For the game theorist, this dichotomy between two parties of whether to work unilaterally (defect) or to cooperate is recognizable as a familiar two-player, two-strategy game (Rogers [1978] discusses game theoretical aspects of water resources). The strategies chosen by each player often depend on the geopolitical relationship between them. For two water basins within the same political entity, with clear water rights and a strong government interest, the game may resemble a "stag hunt," where mutual cooperation is the rational strategy.

Between somewhat hostile players, either within a state but more often internationally, the game becomes a "prisoner's dilemma," where, in the absence of strong incentives to cooperate, each player's individual self-interest suggests defection as the rational approach.
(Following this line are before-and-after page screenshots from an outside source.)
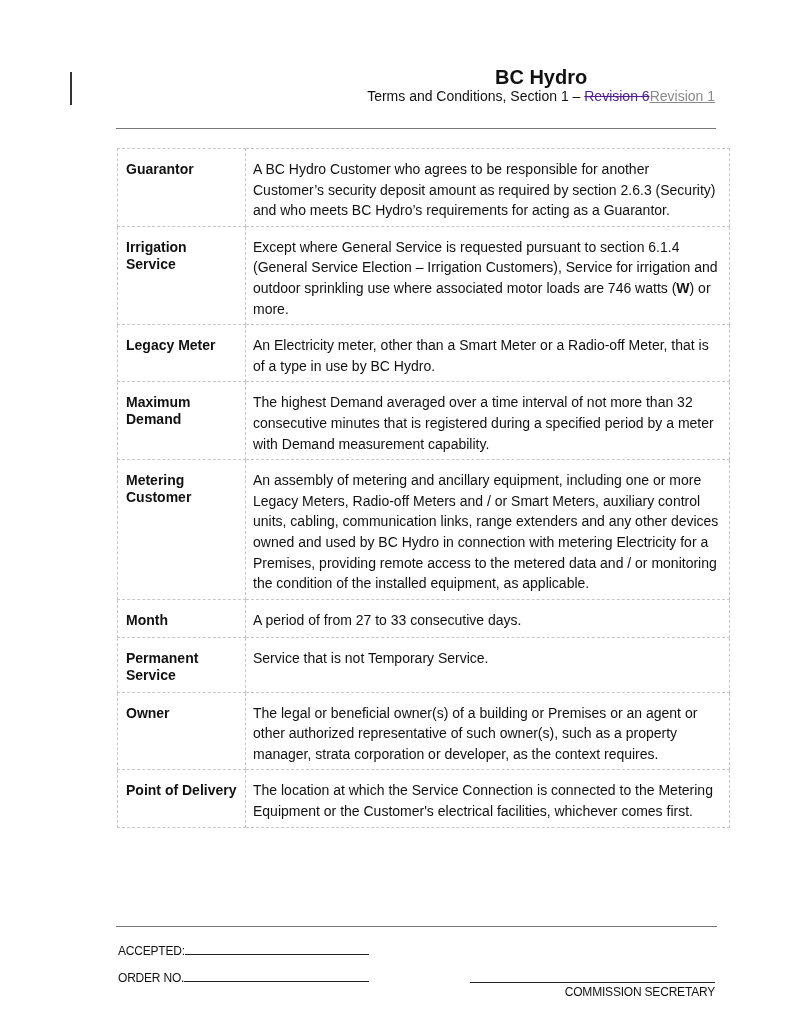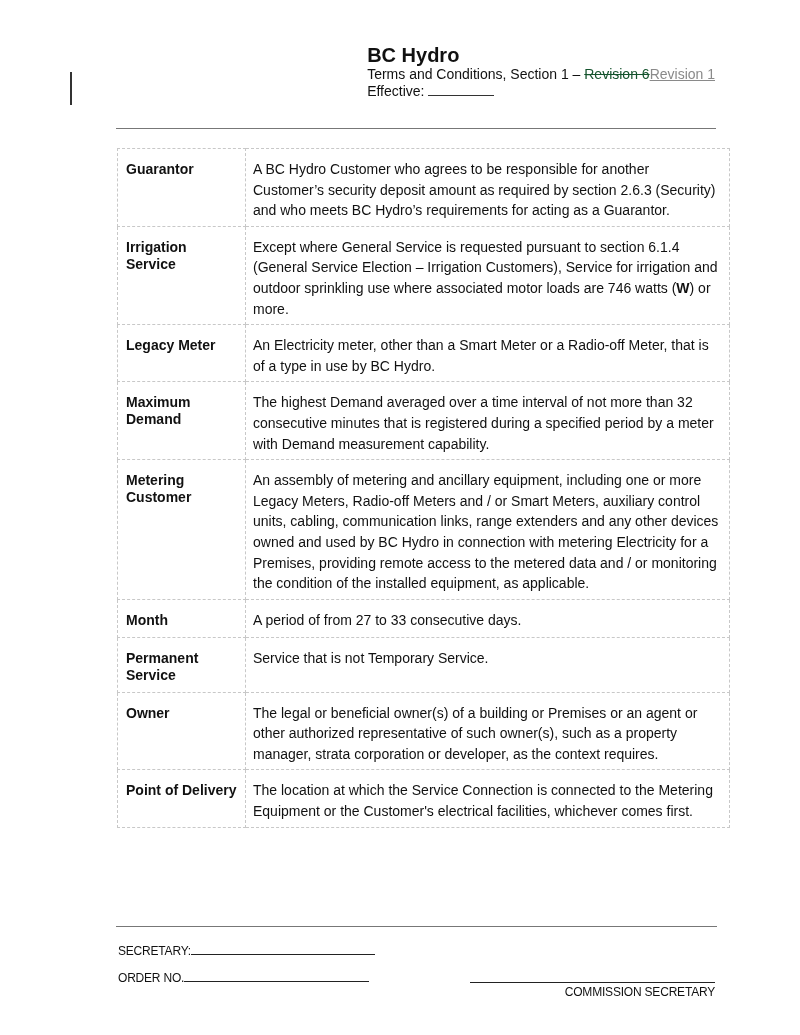--- a/index.html
+++ b/index.html
@@ -25,8 +25,8 @@
     .header {
       position: absolute;
       right: 85px;
-      top: 44px;
-      text-align: left;
+      top: 66px;
+      text-align: center;
     }
     .header .brand {
       font-size: 20px;

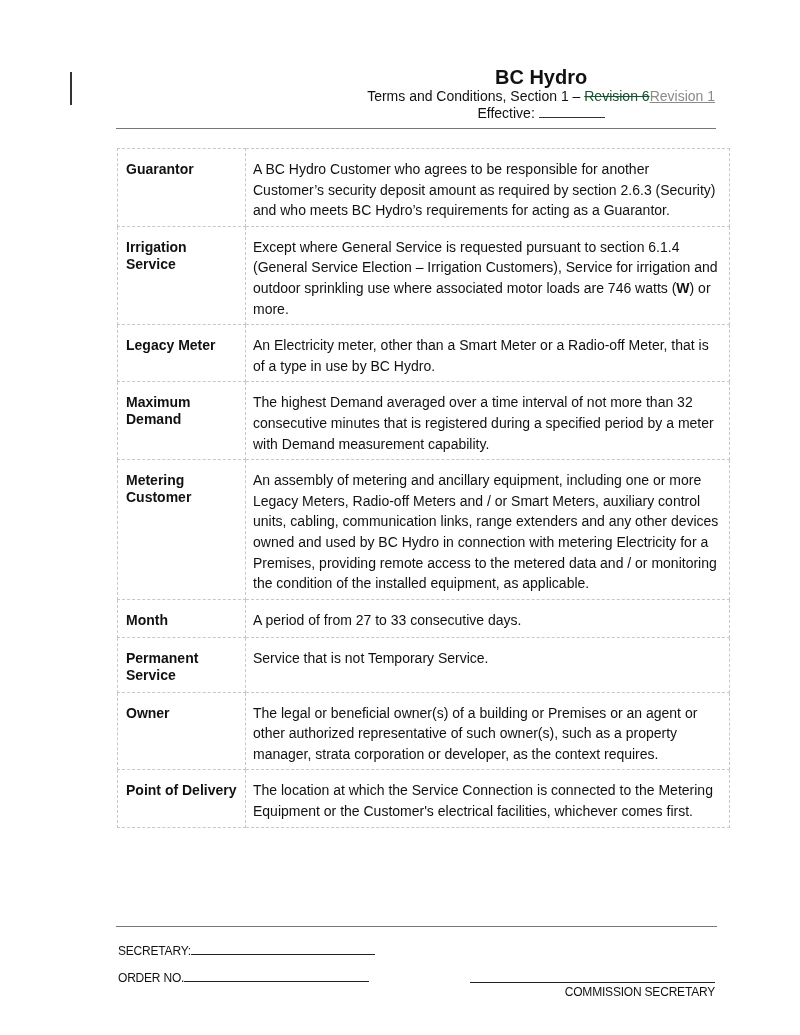--- a/index.html
+++ b/index.html
@@ -40,7 +40,7 @@
       color: #111;
     }
     .header .rev-old {
-      color: #14532d;
+      color: #4c1d95;
       text-decoration: line-through;
     }
     .header .rev-new {

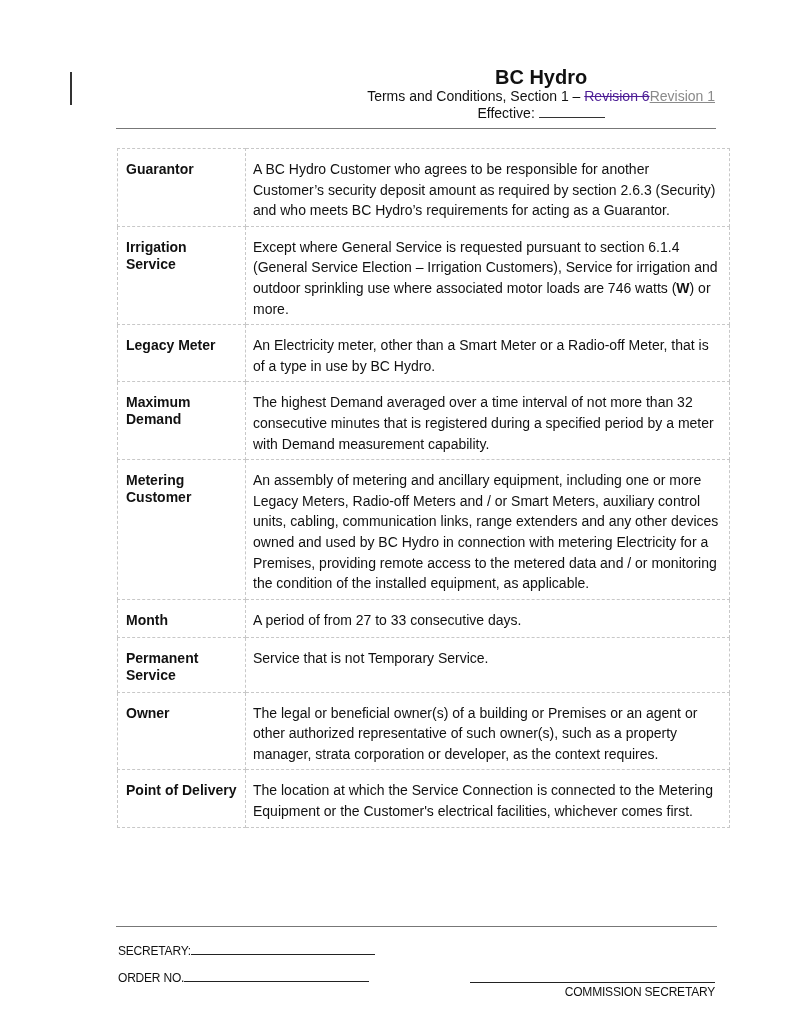--- a/index.html
+++ b/index.html
@@ -134,9 +134,6 @@
   <div class="line">
     <span>Terms and Conditions, Section 1 – </span><span class="rev-old">Revision 6</span><span class="rev-new">Revision 1</span>
   </div>
-  <div class="line">
-    <span>Effective: </span><span class="blank"></span>
-  </div>
 </div>
 
 <div class="header-rule"></div>

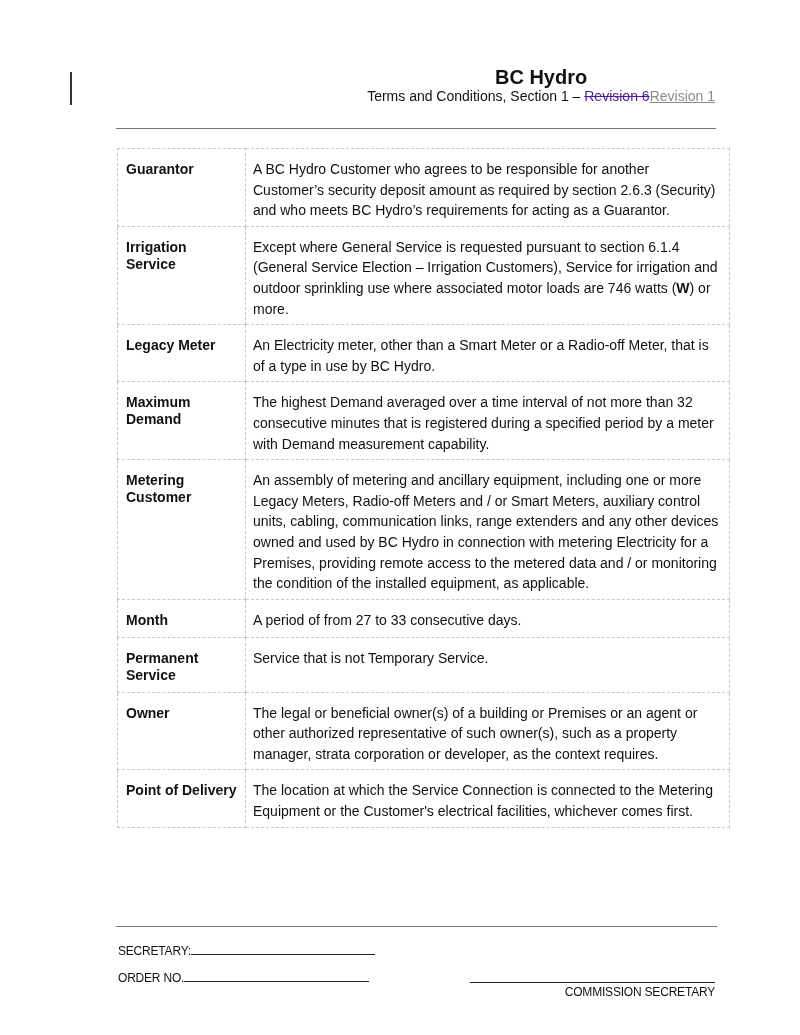--- a/index.html
+++ b/index.html
@@ -182,7 +182,7 @@
 <div class="footer-rule"></div>
 
 <div class="footer-field" style="top: 944px;">
-  <span>SECRETARY:</span><span class="fill" style="width: 184px;"></span>
+  <span>ACCEPTED:</span><span class="fill" style="width: 184px;"></span>
 </div>
 
 <div class="footer-field" style="top: 971px;">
In cases of high levels of hostility, a game of "chicken" can develop, with each player competing to divert or degrade the greatest amount of water, before the opponent can do the same.

As the amount of water surplus decreases over time, however, the impetus towards conflict or cooperation (pay-offs) might change, depending on such political factors as relative power, level of hostility, legal arrangements, and form and stability of government.